DBV: Wird EU-Agrarreform stärker an Umweltmaßnahmen ausgerichtet?

Copa-Cogeca-Kongress verabschiedet Erklärung

Die EU-Kommission will offenbar die Gemeinsame EU-Agrarpolitik für den Zeitraum 2013 bis 2010 stärker am Umweltschutz ausrichten. Dies war einer Stellungnahme von EU-Agrarkommissar Dacian Ciolos und Vertretern der EU-Kommission auf dem Kongress der europäischen Landwirte in Brüssel zu entnehmen. Die europäischen Bauern- und Genossenschaftsverbände Copa-Cogeca veranstalteten den Kongress am 5. und 6. Oktober 2010, wenige Wochen vor den ersten Mitteilungen des EU-Agrarkommissars zur Weiterentwicklung der EU-Agrarpolitik.
In zwei Podiumsdiskussionen diskutierten die Kongressteilnehmer mit Vertretern der Kommission, des EU-Parlaments, der Agrarwirtschaft und Landwirten, wie die Bauern auf die neuen Herausforderungen Ernährungssicherheit, Klimaschutz und Preisschwankungen auf den Agrarmärkten reagieren können und wie die Landwirtschaft innerhalb der Lebensmittelkette so gestärkt werden kann, dass die Bauernfamilien in der EU bessere Einkommen erzielen können. Ein wettbewerbsfähiger Agrarsektor in der EU, der über 28 Millionen Menschen einen Arbeitsplatz bietet, muss auch in der neuen europäischen Strategie für Beschäftigung und Wachstum („Europa 2020“) einen herausragenden Stellenwert einnehmen. Damit erhält die EU-Agrarpolitik neben ihrer angestammten Bedeutung für die Bauernfamilien eine wirtschafts-, gesellschafts- und verbraucherpolitische Dimension.

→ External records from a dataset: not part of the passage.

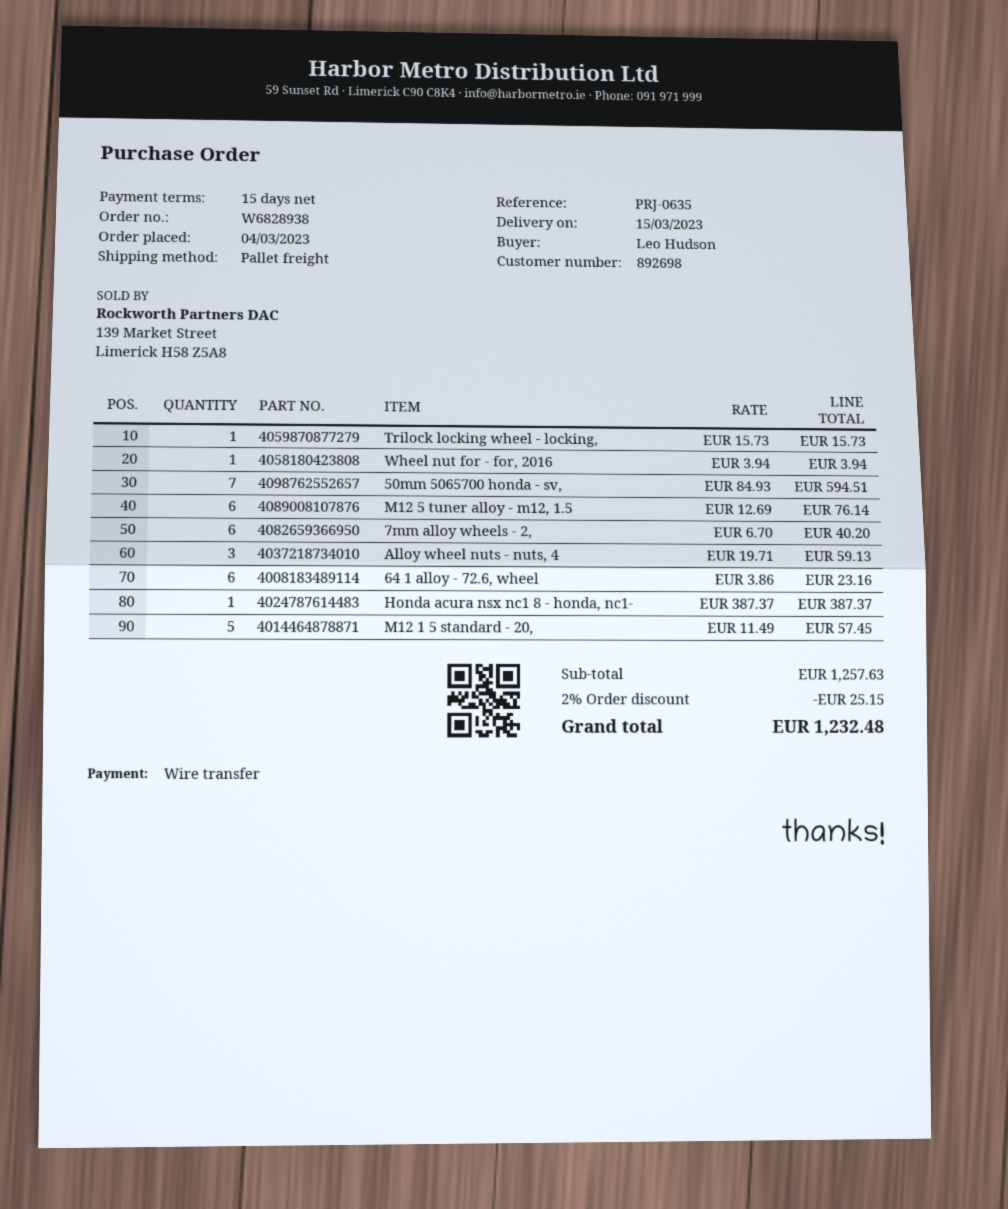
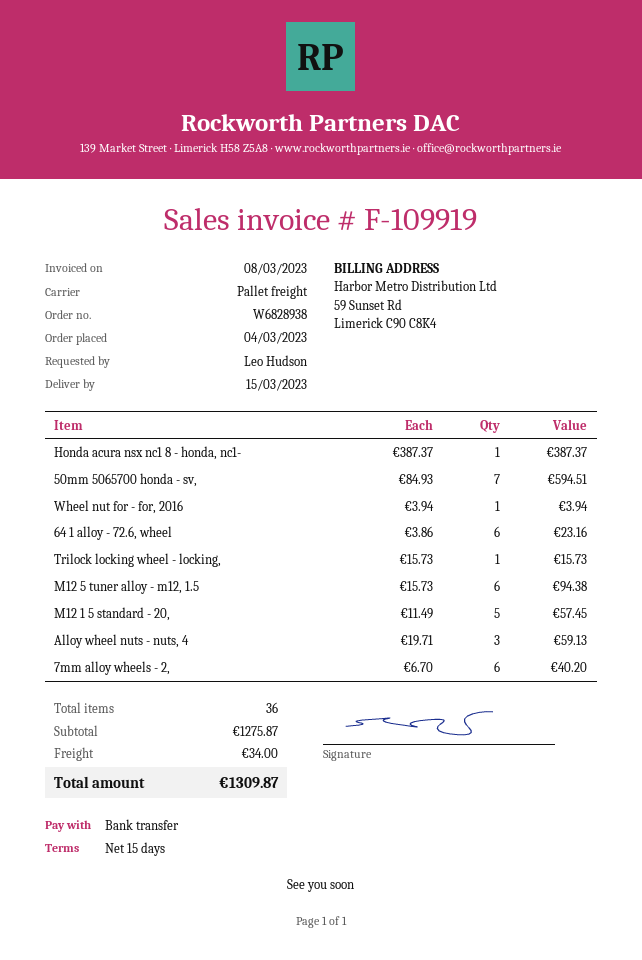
M12 5 tuner alloy - m12, 1.5: 6 x 12.69 = 76.14 -> 6 x 15.73 = 94.38
subtotal: 1257.63 -> 1275.87
discount: 2% = 25.15 -> none
shipping: none -> 34.00
total: 1232.48 -> 1309.87

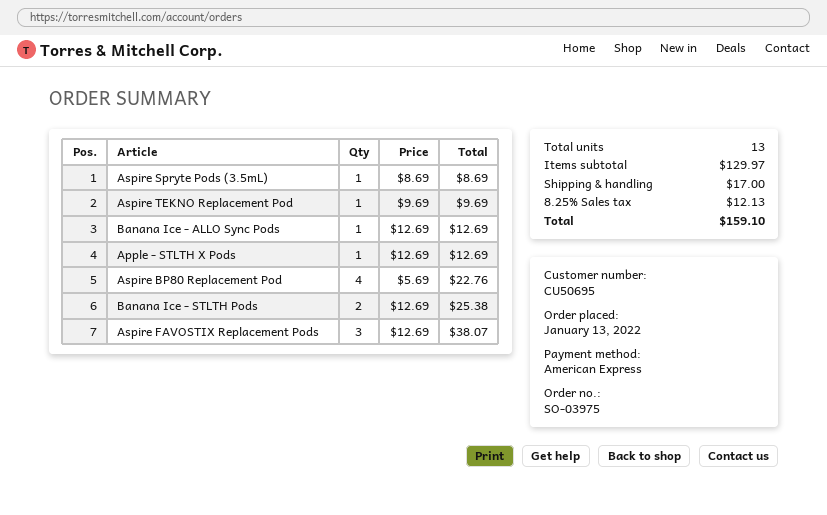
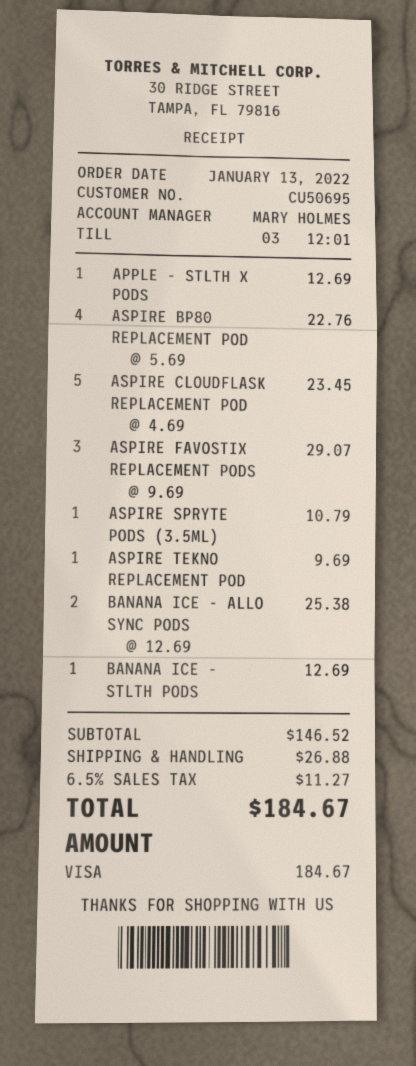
payment method: American Express -> Visa
Aspire Spryte Pods (3.5mL): 1 x 8.69 = 8.69 -> 1 x 10.79 = 10.79
Banana Ice - ALLO Sync Pods: 1 x 12.69 = 12.69 -> 2 x 12.69 = 25.38
Banana Ice - STLTH Pods: 2 x 12.69 = 25.38 -> 1 x 12.69 = 12.69
Aspire FAVOSTIX Replacement Pods: 3 x 12.69 = 38.07 -> 3 x 9.69 = 29.07
ASPIRE CLOUDFLASK REPLACEMENT POD: none -> 5 x 4.69 = 23.45
subtotal: 129.97 -> 146.52
shipping: 17.00 -> 26.88
tax: 8.25% = 12.13 -> 6.5% = 11.27
total: 159.10 -> 184.67

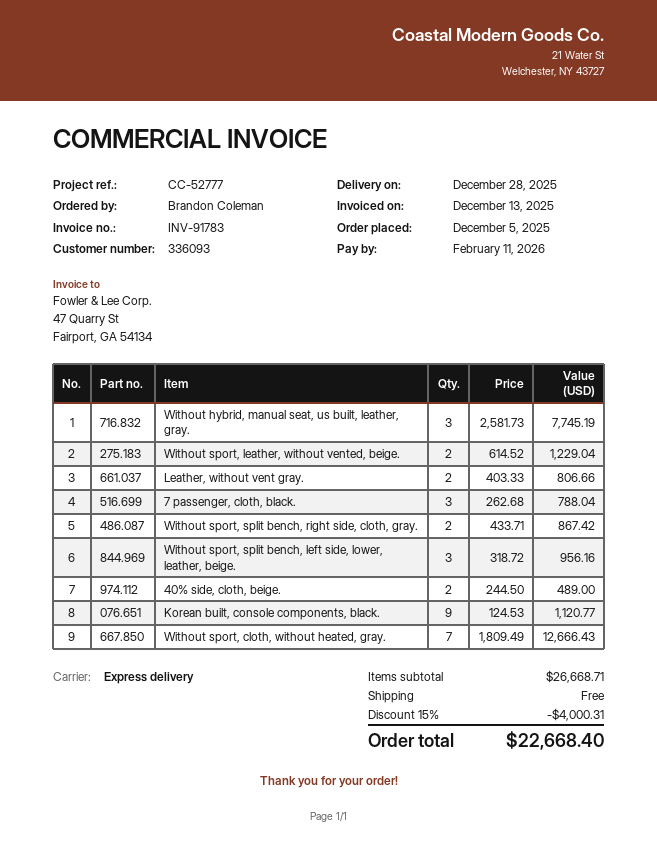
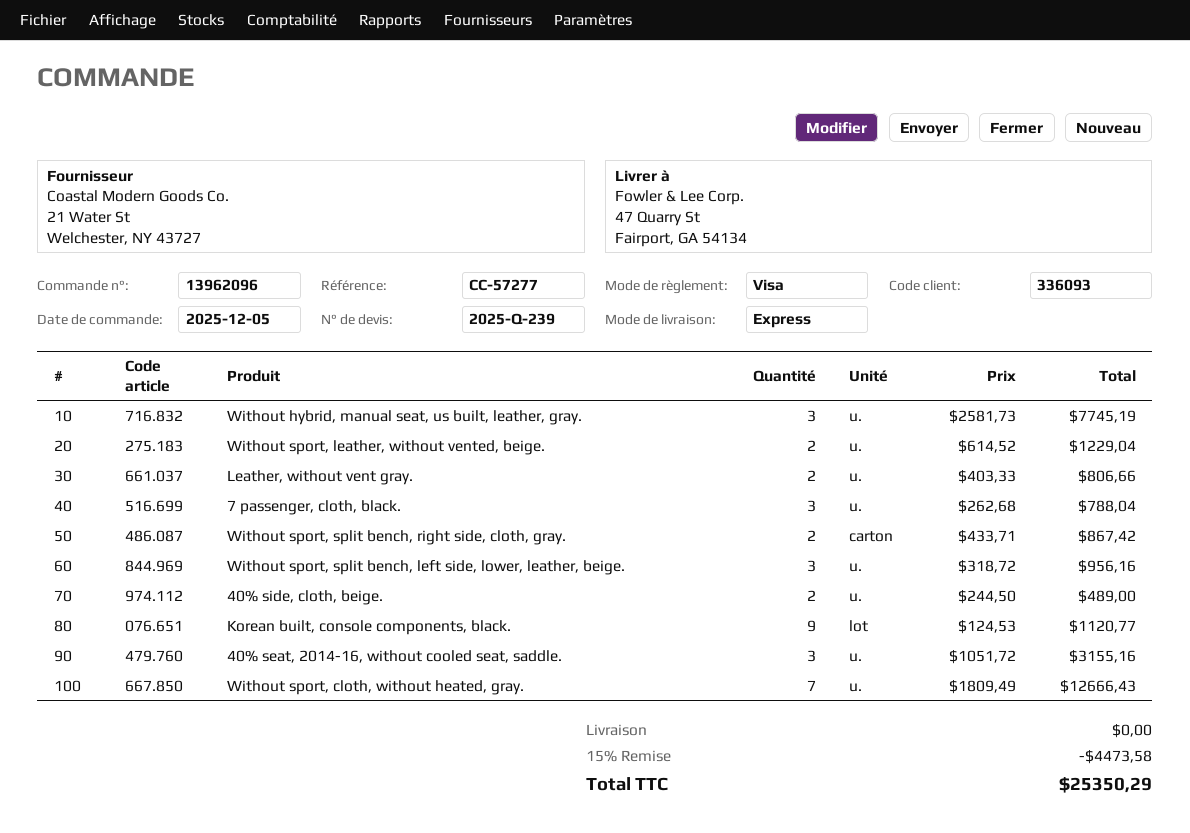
reference: CC-52777 -> CC-57277
40% seat, 2014-16, without cooled seat, saddle.: none -> 3 x 1051.72 = 3155.16
discount: 15% = 4000.31 -> 15% = 4473.58
total: 22668.40 -> 25350.29

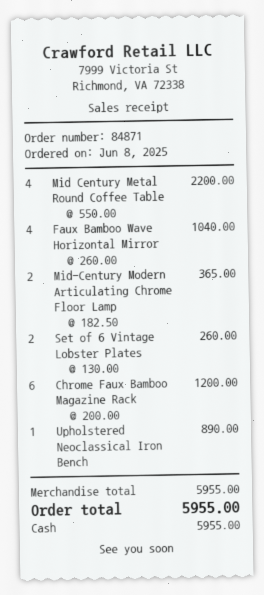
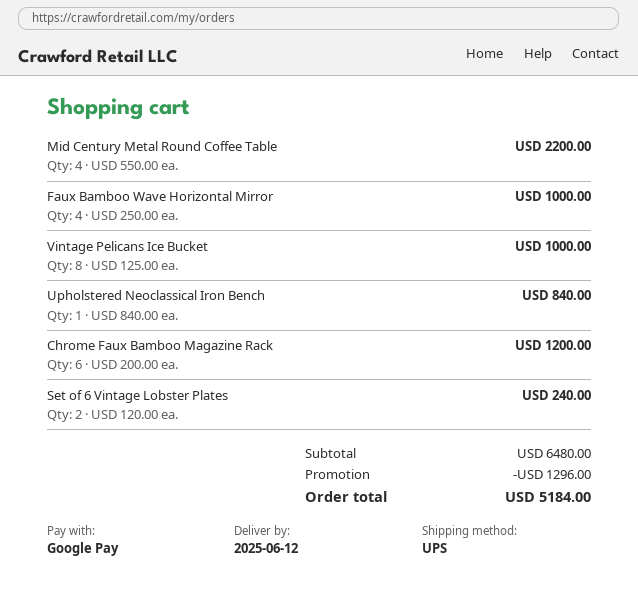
payment method: cash -> Google Pay
Faux Bamboo Wave Horizontal Mirror: 4 x 260.00 = 1040.00 -> 4 x 250.00 = 1000.00
Mid-Century Modern Articulating Chrome Floor Lamp: 2 x 182.50 = 365.00 -> none
Set of 6 Vintage Lobster Plates: 2 x 130.00 = 260.00 -> 2 x 120.00 = 240.00
Upholstered Neoclassical Iron Bench: 1 x 890.00 = 890.00 -> 1 x 840.00 = 840.00
Vintage Pelicans Ice Bucket: none -> 8 x 125.00 = 1000.00
subtotal: 5955.00 -> 6480.00
discount: none -> 1296.00
total: 5955.00 -> 5184.00

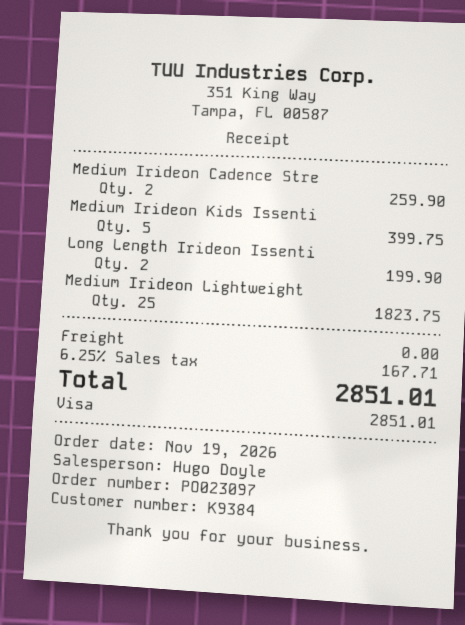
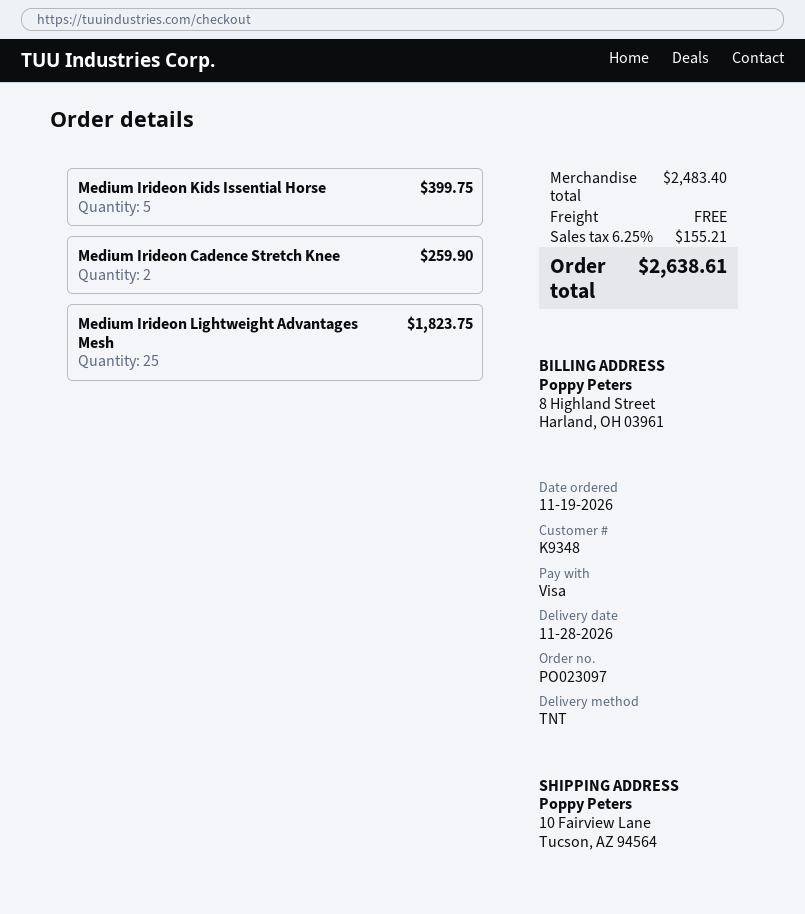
customer number: K9384 -> K9348
Long Length Irideon Issenti: 2 for 199.90 -> none
tax: 6.25% = 167.71 -> 6.25% = 155.21
total: 2851.01 -> 2638.61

In der Abschlusserklärung, die die Teilnehmer des COPA-COGECA-Kongresses verabschiedeten, heißt es, dass die Landwirte der EU und ihre Genossenschaften mehr und mehr Herausforderungen gegenüber stehen, insbesondere extremer Preisvolatilität, kostenintensiver Regelungen und Auflagen sowie der Bekämpfung des Klimawandels.
Copa-Cogeca unterstützt voll und ganz den Erhalt des ländlichen Raumes, aber das beste Mittel hierfür ist die wirtschaftlichen Stärke der Landwirte sowie ein ausreichendes Einkommen. Deshalb „muss die wirtschaftliche Entwicklung der Landwirte im Zentrum der zukünftigen Gemeinsamen Agrarpolitik stehen“, forderte Copa-Präsident Padraig Walshe die EU-Kommission, die Mitglieder des Europäischen Parlaments und die Minister der EU auf. Es müsse behutsam mit eventuell tief greifenden Änderungen in der EU-Agrarpolitik umgegangen werden. „Angesichts der Kombination aus steigender Nachfrage nach Lebensmitteln, dem Klimawandel und zunehmender Marktvolatilität kann die Ernährungssicherheit nicht länger als selbstverständlich angesehen werden“, so Walshe.